▶ _WHAT YOU ARE ASKED TO DO_
Output all the data exactly. Pictures do not belong in the copy.

▶ _RECORDS FOR THE EXERCISE_
......

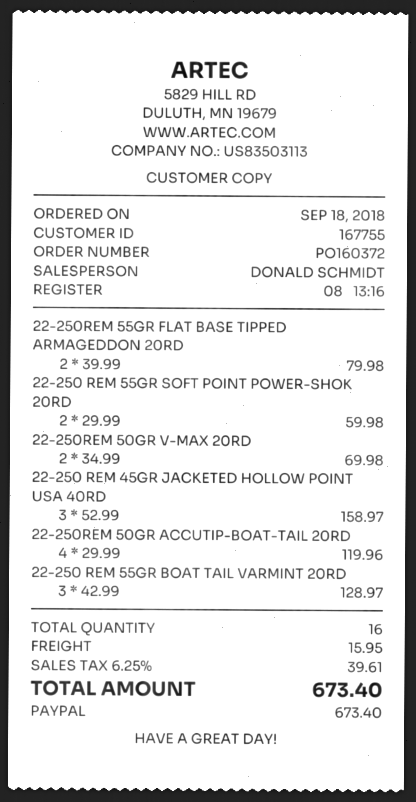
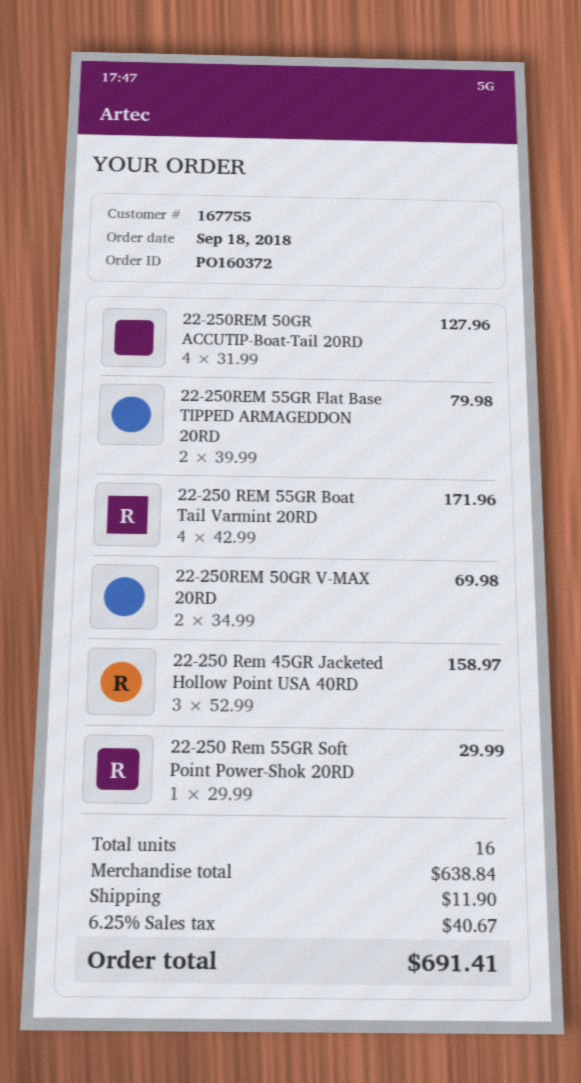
22-250 REM 55GR SOFT POINT POWER-SHOK 20RD: 2 x 29.99 = 59.98 -> 1 x 29.99 = 29.99
22-250REM 50GR ACCUTIP-BOAT-TAIL 20RD: 4 x 29.99 = 119.96 -> 4 x 31.99 = 127.96
22-250 REM 55GR BOAT TAIL VARMINT 20RD: 3 x 42.99 = 128.97 -> 4 x 42.99 = 171.96
shipping: 15.95 -> 11.90
tax: 6.25% = 39.61 -> 6.25% = 40.67
total: 673.40 -> 691.41

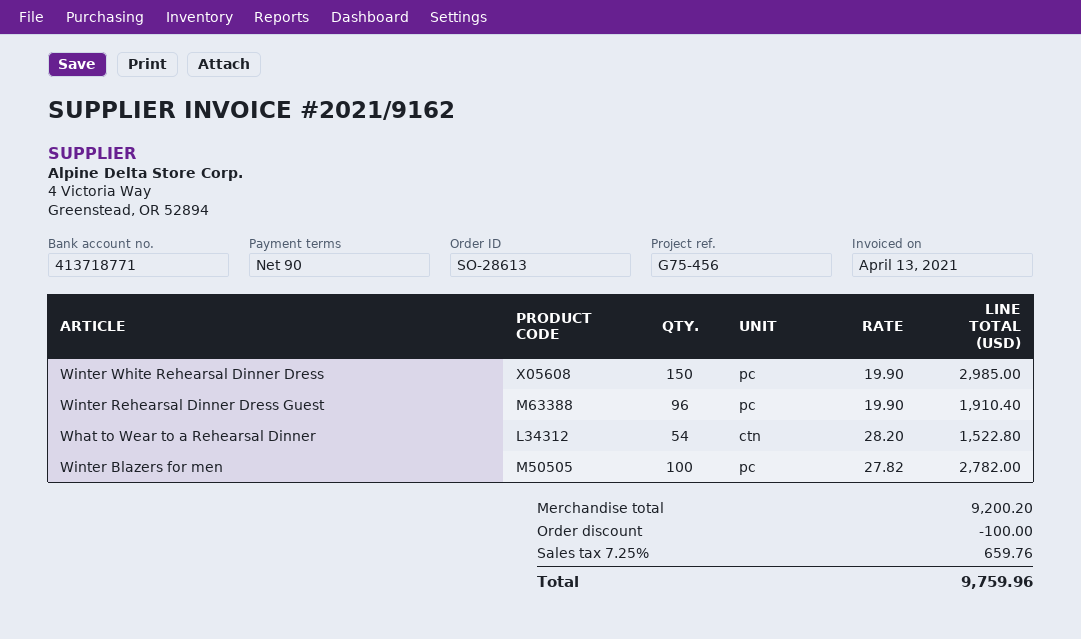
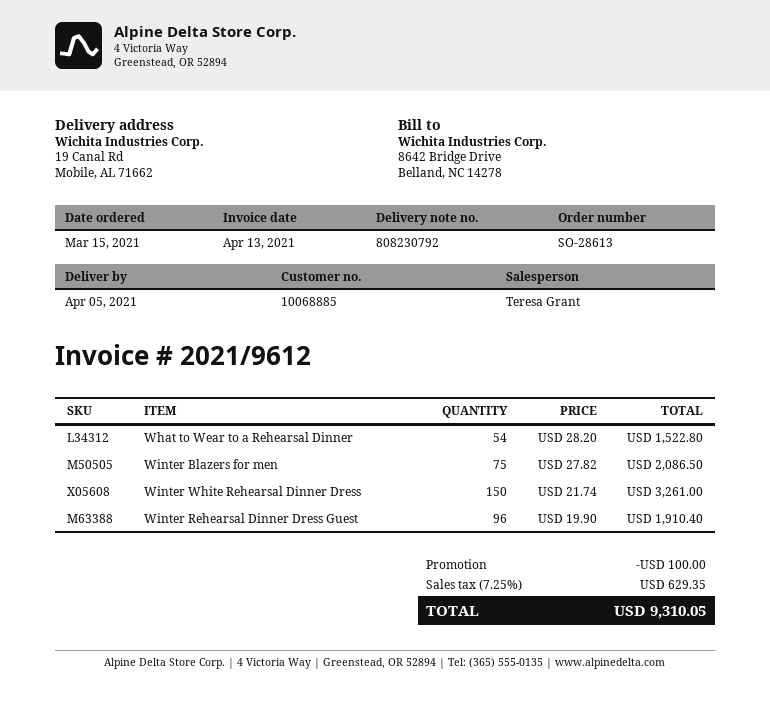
invoice number: 2021/9162 -> 2021/9612
Winter White Rehearsal Dinner Dress: 150 x 19.90 = 2985.00 -> 150 x 21.74 = 3261.00
Winter Blazers for men: 100 x 27.82 = 2782.00 -> 75 x 27.82 = 2086.50
tax: 7.25% = 659.76 -> 7.25% = 629.35
total: 9759.96 -> 9310.05

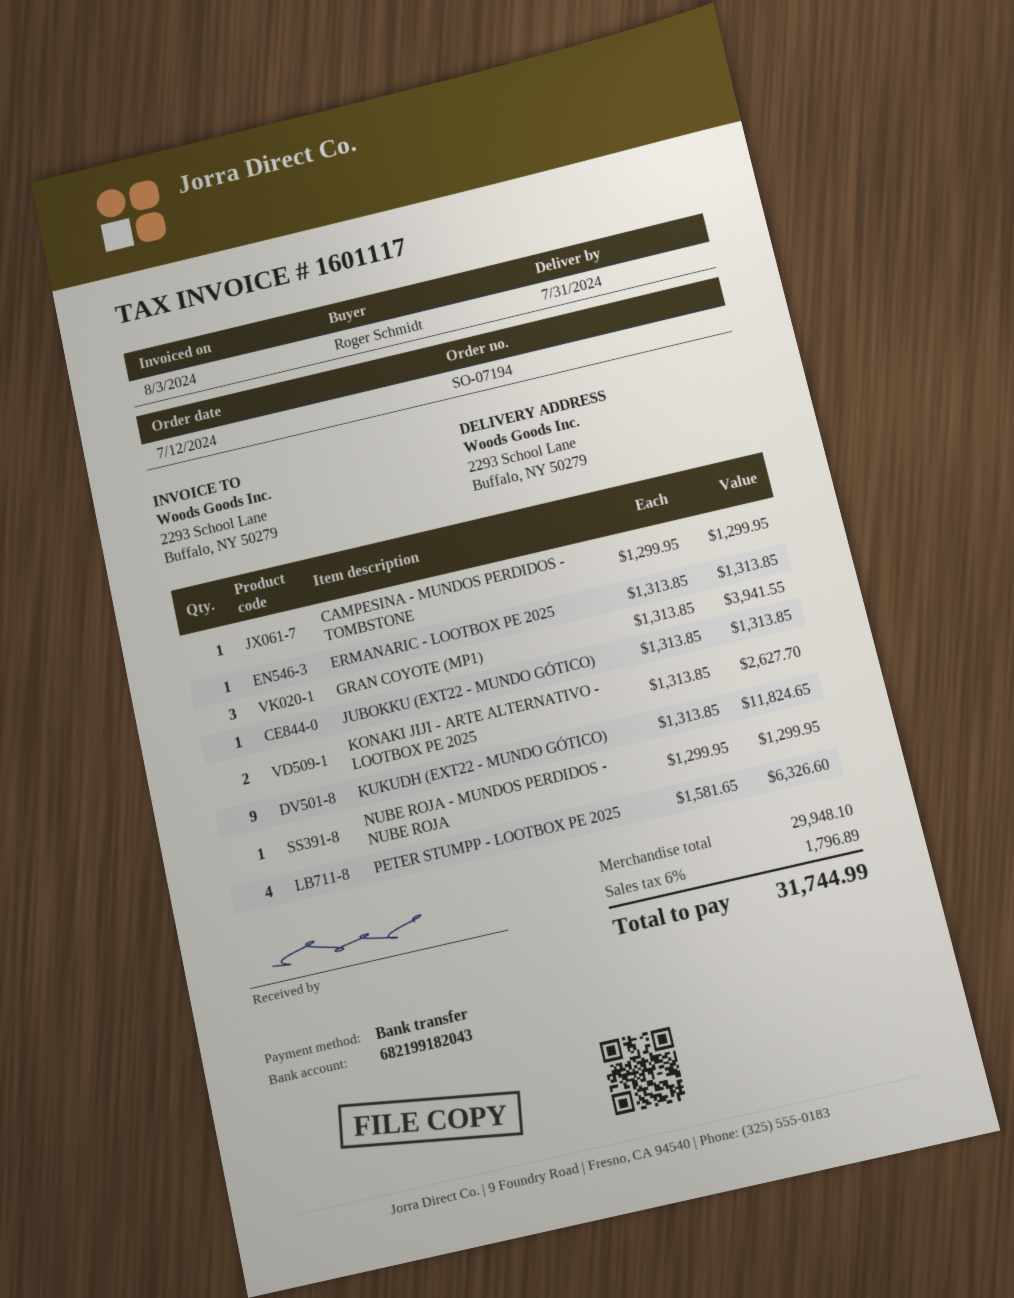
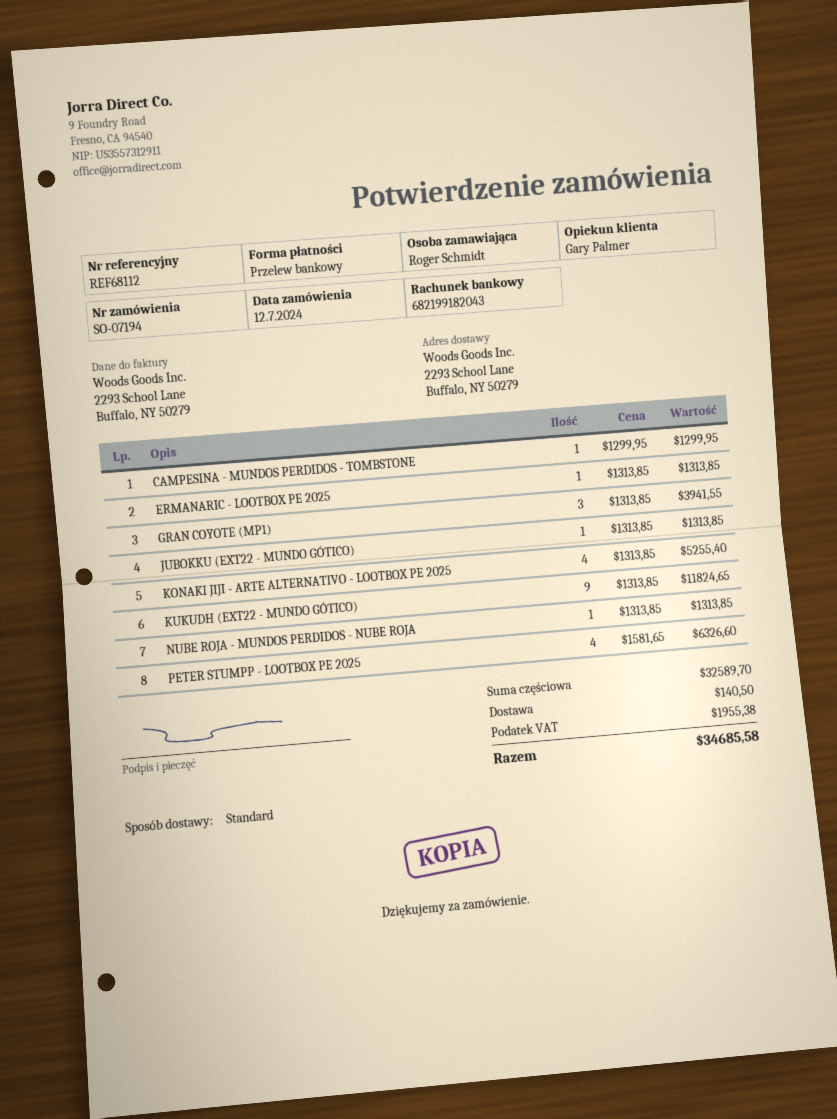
KONAKI JIJI - ARTE ALTERNATIVO - LOOTBOX PE 2025: 2 x 1313.85 = 2627.70 -> 4 x 1313.85 = 5255.40
NUBE ROJA - MUNDOS PERDIDOS - NUBE ROJA: 1 x 1299.95 = 1299.95 -> 1 x 1313.85 = 1313.85
subtotal: 29948.10 -> 32589.70
shipping: none -> 140.50
tax: 1796.89 -> 1955.38
total: 31744.99 -> 34685.58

......

▶ _EXERCISE SOLUTION_
22-250 REM 55GR SOFT POINT POWER-SHOK 20RD: 2 x 29.99 = 59.98 -> 1 x 29.99 = 29.99
22-250REM 50GR ACCUTIP-BOAT-TAIL 20RD: 4 x 29.99 = 119.96 -> 4 x 31.99 = 127.96
22-250 REM 55GR BOAT TAIL VARMINT 20RD: 3 x 42.99 = 128.97 -> 4 x 42.99 = 171.96
shipping: 15.95 -> 11.90
tax: 6.25% = 39.61 -> 6.25% = 40.67
total: 673.40 -> 691.41

invoice number: 2021/9162 -> 2021/9612
Winter White Rehearsal Dinner Dress: 150 x 19.90 = 2985.00 -> 150 x 21.74 = 3261.00
Winter Blazers for men: 100 x 27.82 = 2782.00 -> 75 x 27.82 = 2086.50
tax: 7.25% = 659.76 -> 7.25% = 629.35
total: 9759.96 -> 9310.05

KONAKI JIJI - ARTE ALTERNATIVO - LOOTBOX PE 2025: 2 x 1313.85 = 2627.70 -> 4 x 1313.85 = 5255.40
NUBE ROJA - MUNDOS PERDIDOS - NUBE ROJA: 1 x 1299.95 = 1299.95 -> 1 x 1313.85 = 1313.85
subtotal: 29948.10 -> 32589.70
shipping: none -> 140.50
tax: 1796.89 -> 1955.38
total: 31744.99 -> 34685.58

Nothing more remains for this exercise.